• SOURCE MATERIAL:
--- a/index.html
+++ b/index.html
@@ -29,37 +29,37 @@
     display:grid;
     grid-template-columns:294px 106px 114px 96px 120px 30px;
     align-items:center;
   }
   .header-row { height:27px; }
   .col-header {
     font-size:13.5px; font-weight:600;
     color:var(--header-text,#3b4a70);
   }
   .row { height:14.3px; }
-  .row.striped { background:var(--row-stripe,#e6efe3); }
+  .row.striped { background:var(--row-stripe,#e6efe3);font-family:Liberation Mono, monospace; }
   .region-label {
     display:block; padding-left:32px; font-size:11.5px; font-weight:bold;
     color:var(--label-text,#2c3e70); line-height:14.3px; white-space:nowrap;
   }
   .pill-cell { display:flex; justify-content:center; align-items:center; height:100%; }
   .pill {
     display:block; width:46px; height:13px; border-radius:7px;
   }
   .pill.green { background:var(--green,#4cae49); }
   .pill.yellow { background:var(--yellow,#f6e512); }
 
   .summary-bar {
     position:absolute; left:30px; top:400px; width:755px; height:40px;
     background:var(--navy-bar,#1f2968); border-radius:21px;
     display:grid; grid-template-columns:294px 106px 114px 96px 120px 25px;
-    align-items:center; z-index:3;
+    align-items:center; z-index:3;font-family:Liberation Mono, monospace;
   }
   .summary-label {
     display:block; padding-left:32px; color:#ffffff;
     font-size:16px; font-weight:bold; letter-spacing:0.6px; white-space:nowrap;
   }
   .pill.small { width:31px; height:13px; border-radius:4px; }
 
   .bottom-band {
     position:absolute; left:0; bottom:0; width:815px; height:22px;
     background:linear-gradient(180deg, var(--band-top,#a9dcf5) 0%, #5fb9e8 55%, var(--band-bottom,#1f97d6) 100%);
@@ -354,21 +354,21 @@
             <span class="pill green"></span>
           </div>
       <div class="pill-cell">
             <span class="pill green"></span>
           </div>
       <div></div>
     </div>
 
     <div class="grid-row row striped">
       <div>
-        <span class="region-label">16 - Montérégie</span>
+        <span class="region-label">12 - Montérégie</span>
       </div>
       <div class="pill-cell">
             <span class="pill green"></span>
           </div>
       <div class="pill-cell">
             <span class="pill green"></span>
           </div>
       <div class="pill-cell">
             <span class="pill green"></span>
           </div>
* * *
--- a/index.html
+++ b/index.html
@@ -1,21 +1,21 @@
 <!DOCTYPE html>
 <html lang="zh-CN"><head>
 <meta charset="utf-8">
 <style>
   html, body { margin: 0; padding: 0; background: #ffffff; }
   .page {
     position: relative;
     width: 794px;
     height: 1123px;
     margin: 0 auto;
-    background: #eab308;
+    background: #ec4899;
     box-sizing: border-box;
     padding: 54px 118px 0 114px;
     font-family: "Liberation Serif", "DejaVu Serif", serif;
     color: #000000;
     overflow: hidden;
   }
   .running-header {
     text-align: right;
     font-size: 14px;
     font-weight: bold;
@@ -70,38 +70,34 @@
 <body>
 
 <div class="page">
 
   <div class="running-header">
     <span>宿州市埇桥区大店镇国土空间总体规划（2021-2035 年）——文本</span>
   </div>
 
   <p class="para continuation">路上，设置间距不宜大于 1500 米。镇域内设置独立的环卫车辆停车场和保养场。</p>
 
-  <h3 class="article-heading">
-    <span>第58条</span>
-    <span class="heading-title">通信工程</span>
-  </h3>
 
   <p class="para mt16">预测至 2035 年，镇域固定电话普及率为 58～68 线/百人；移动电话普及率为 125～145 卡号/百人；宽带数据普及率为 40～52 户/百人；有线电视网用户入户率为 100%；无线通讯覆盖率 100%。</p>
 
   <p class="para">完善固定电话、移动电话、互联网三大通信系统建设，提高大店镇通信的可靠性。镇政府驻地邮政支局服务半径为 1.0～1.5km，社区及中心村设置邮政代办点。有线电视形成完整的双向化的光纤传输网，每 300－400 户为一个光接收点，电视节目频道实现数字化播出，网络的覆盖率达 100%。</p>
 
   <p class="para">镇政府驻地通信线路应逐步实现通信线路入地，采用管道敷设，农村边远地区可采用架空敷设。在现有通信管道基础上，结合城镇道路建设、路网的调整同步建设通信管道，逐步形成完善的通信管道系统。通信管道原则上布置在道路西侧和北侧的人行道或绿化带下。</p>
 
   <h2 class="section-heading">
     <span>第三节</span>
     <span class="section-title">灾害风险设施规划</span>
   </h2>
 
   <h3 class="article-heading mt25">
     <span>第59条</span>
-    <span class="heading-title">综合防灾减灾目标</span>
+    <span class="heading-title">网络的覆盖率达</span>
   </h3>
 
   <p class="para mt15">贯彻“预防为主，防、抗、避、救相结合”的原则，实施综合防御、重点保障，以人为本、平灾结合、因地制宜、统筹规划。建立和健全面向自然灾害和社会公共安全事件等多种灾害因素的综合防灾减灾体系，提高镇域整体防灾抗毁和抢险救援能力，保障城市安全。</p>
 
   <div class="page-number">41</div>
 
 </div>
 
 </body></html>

• EXERCISE DESCRIPTION:
Using the listing, filter for "网络的覆盖率达" and return the matching lines.

• RESPONSE BELOW:
   <p class="para">完善固定电话、移动电话、互联网三大通信系统建设，提高大店镇通信的可靠性。镇政府驻地邮政支局服务半径为 1.0～1.5km，社区及中心村设置邮政代办点。有线电视形成完整的双向化的光纤传输网，每 300－400 户为一个光接收点，电视节目频道实现数字化播出，网络的覆盖率达 100%。</p>
+    <span class="heading-title">网络的覆盖率达</span>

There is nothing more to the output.